_WHAT THIS TASK INVOLVES_
Below are records; copy exactly the line containing "[91,645,121,658] 2.3. -> [41,599,72,612] 1.2." and every line after it, through the last.
[Start of section]
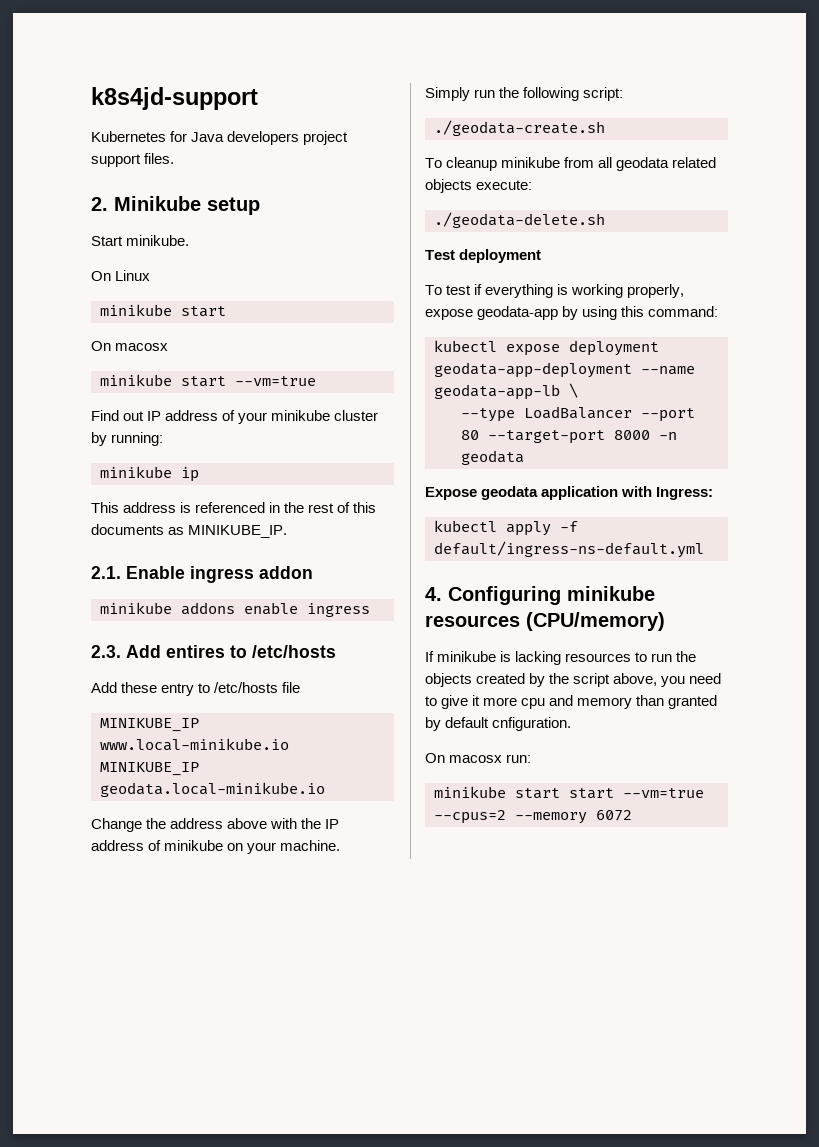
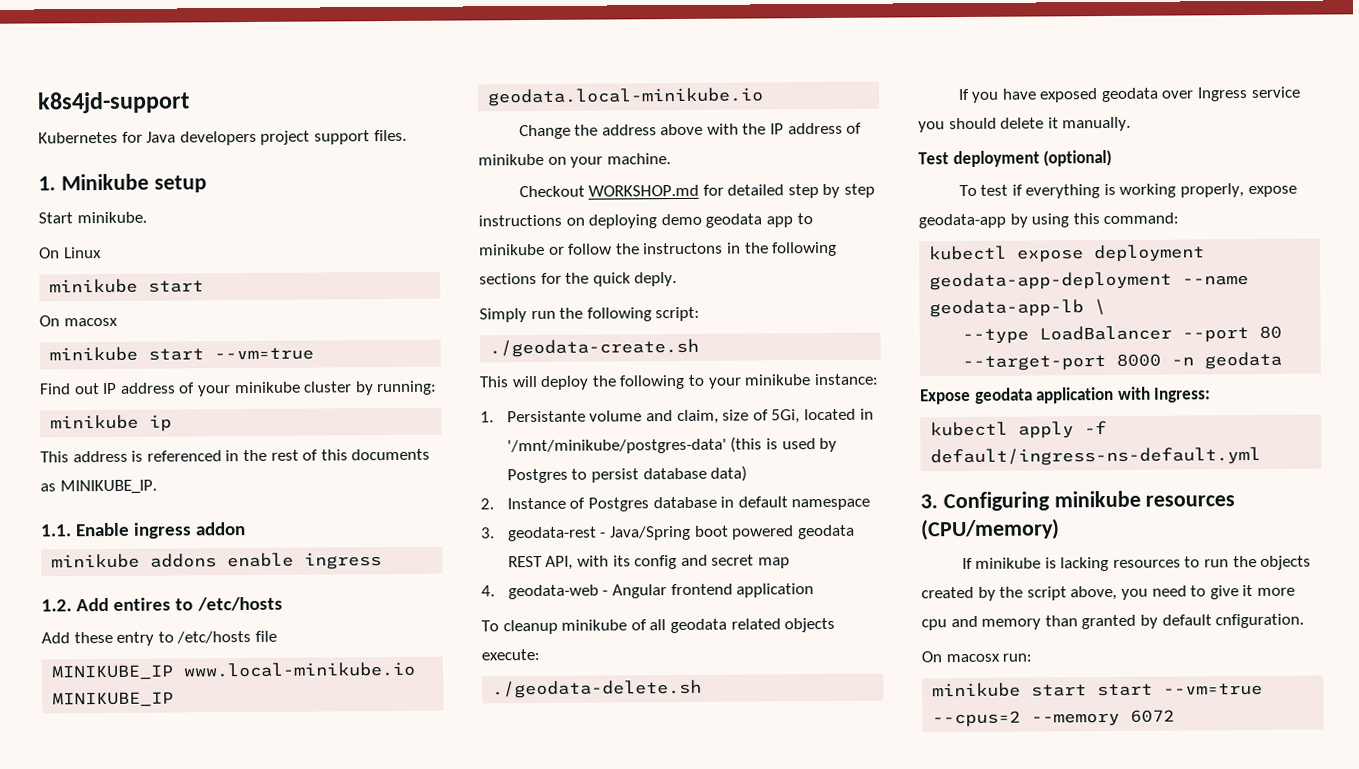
[91,197,108,211] 2. -> [38,176,56,191] 1.
[91,566,121,579] 2.1. -> [40,524,72,537] 1.1.
[91,645,121,658] 2.3. -> [41,599,72,612] 1.2.
(341, 845) none -> [518,183,876,199] [478,213,813,229] [479,241,838,257] [479,272,678,287] // Checkout WORKSHOP.md for detailed step by step instructions on deploying demo geodata app to minikube or follow the instructons in the following sections for the quick deply.
(605, 128) none -> [479,373,879,390] [480,408,874,425] [506,436,838,455] [506,465,748,484] [480,496,871,512] [480,524,855,542] [507,554,791,570] [481,583,815,600] // This will deploy the following to your minikube instance: // 1. Persistante volume and claim, size of 5Gi, located in '/mnt/minikube/postgres-data' (this is used by Postgres to persist database data) // 2. Instance of Postgres database in default namespace // 3. geodata-rest - Java/Spring boot powered geodata REST API, with its config and secret map // 4. geodata-web - Angular frontend application
[564,157,595,168] from -> [630,619,647,631] of
(605, 220) none -> [957,86,1301,103] [918,116,1132,133] // If you have exposed geodata over Ingress service you should delete it manually.
(542, 256) none -> [1043,149,1113,167] (optional)
[425,587,442,601] 4. -> [920,494,938,509] 3.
[End of section]
_ANSWER TO THIS TASK_
[91,645,121,658] 2.3. -> [41,599,72,612] 1.2.
(341, 845) none -> [518,183,876,199] [478,213,813,229] [479,241,838,257] [479,272,678,287] // Checkout WORKSHOP.md for detailed step by step instructions on deploying demo geodata app to minikube or follow the instructons in the following sections for the quick deply.
(605, 128) none -> [479,373,879,390] [480,408,874,425] [506,436,838,455] [506,465,748,484] [480,496,871,512] [480,524,855,542] [507,554,791,570] [481,583,815,600] // This will deploy the following to your minikube instance: // 1. Persistante volume and claim, size of 5Gi, located in '/mnt/minikube/postgres-data' (this is used by Postgres to persist database data) // 2. Instance of Postgres database in default namespace // 3. geodata-rest - Java/Spring boot powered geodata REST API, with its config and secret map // 4. geodata-web - Angular frontend application
[564,157,595,168] from -> [630,619,647,631] of
(605, 220) none -> [957,86,1301,103] [918,116,1132,133] // If you have exposed geodata over Ingress service you should delete it manually.
(542, 256) none -> [1043,149,1113,167] (optional)
[425,587,442,601] 4. -> [920,494,938,509] 3.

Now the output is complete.